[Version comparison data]
-*-*-
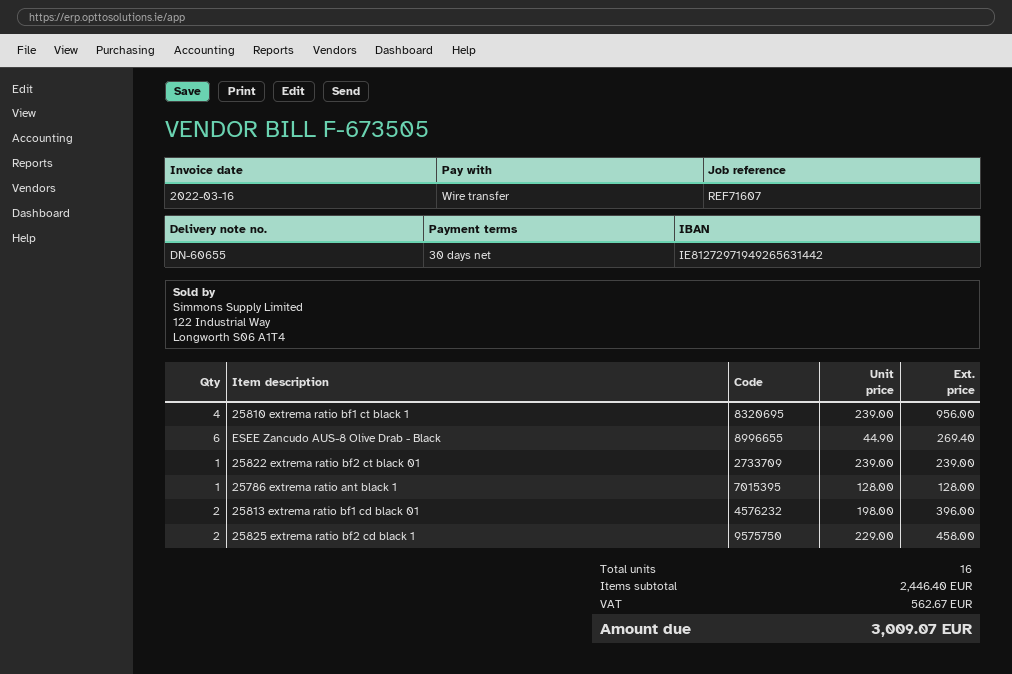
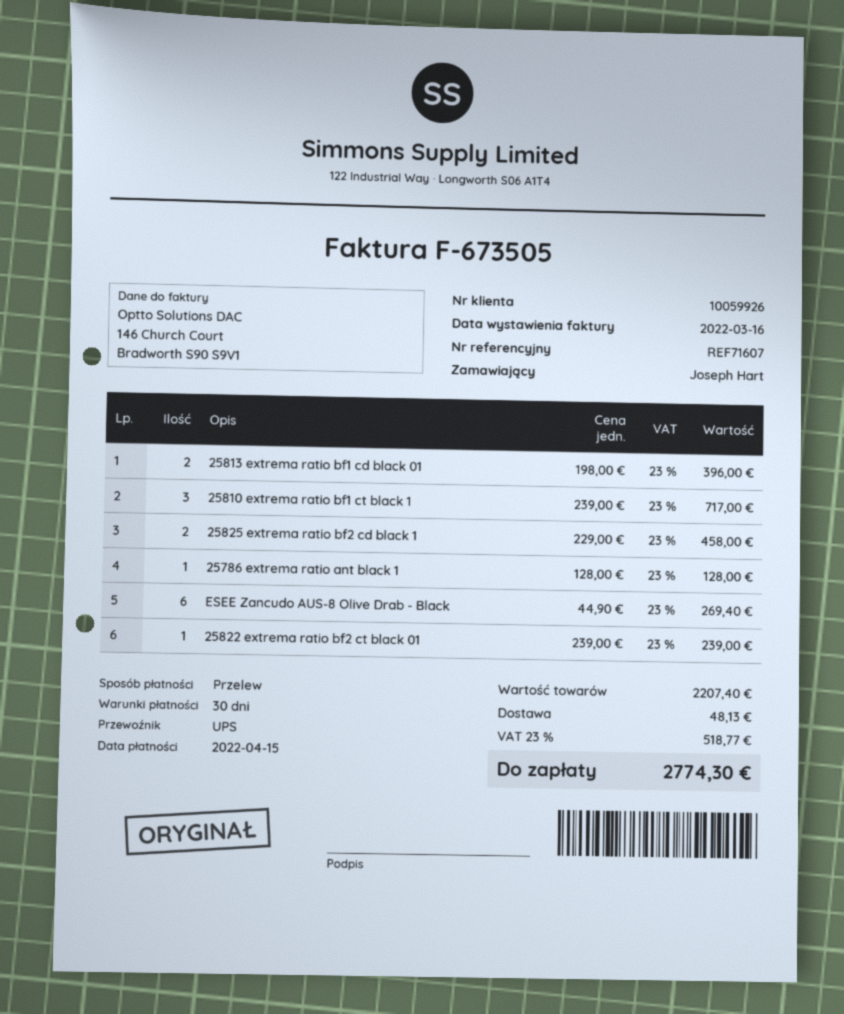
25810 extrema ratio bf1 ct black 1: 4 x 239.00 = 956.00 -> 3 x 239.00 = 717.00
subtotal: 2446.40 -> 2207.40
shipping: none -> 48.13
tax: 562.67 -> 518.77
total: 3009.07 -> 2774.30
-*-*-
EXERCISE DESCRIPTION:
Every line above must appear in the answer unchanged, and no picture may appear in it.

SOLVED EXERCISE:
25810 extrema ratio bf1 ct black 1: 4 x 239.00 = 956.00 -> 3 x 239.00 = 717.00
subtotal: 2446.40 -> 2207.40
shipping: none -> 48.13
tax: 562.67 -> 518.77
total: 3009.07 -> 2774.30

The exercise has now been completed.